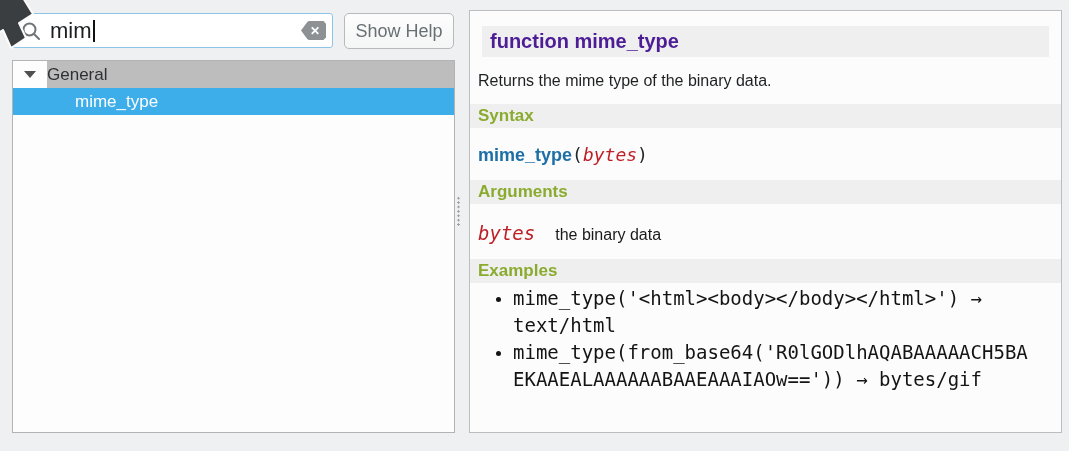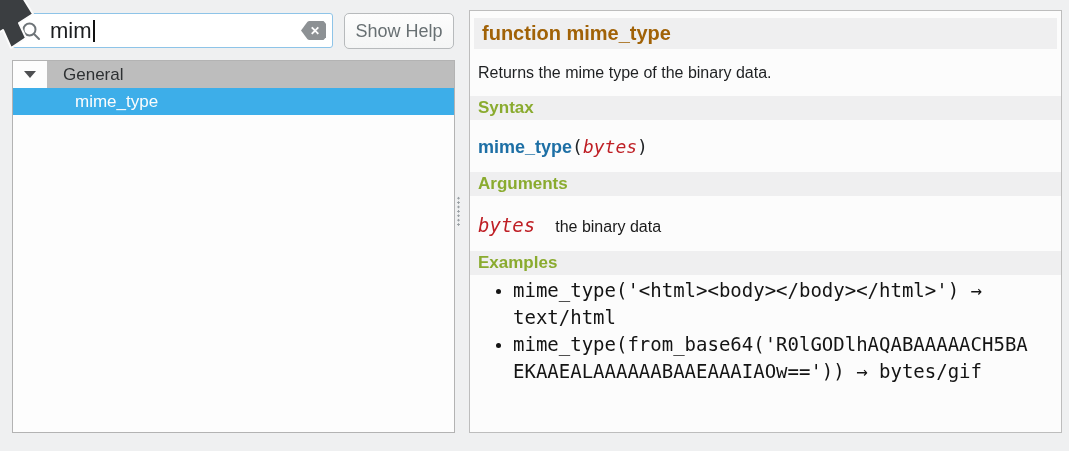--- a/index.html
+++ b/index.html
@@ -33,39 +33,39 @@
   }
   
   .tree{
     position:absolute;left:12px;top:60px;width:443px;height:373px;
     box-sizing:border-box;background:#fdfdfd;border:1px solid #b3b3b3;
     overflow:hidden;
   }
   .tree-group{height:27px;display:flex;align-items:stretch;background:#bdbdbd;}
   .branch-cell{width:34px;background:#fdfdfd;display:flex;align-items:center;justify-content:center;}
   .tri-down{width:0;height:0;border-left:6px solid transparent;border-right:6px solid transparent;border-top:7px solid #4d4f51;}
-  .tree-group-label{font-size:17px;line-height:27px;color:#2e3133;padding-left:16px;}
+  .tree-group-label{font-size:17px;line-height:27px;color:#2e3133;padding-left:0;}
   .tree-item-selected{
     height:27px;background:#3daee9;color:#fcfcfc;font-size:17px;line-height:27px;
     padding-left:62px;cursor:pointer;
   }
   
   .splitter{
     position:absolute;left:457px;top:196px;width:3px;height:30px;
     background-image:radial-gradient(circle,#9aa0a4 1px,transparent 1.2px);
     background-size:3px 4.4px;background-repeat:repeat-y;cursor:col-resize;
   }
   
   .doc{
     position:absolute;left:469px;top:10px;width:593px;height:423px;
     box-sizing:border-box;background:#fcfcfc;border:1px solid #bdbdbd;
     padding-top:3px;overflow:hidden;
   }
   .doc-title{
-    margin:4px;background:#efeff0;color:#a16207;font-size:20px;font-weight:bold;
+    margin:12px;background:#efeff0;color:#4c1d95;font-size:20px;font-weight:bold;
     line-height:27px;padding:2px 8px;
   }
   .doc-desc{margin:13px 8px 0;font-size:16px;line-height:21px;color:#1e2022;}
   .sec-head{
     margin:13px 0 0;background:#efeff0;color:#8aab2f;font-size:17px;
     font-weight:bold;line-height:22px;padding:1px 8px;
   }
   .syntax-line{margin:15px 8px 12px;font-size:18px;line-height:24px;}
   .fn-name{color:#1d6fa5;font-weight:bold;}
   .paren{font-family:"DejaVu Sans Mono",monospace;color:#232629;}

▬▬▬

REQUIRED WORK
Copy every line from the records above that contains the string "bdbdbd".

RESULT
   .tree-group{height:27px;display:flex;align-items:stretch;background:#bdbdbd;}
     box-sizing:border-box;background:#fcfcfc;border:1px solid #bdbdbd;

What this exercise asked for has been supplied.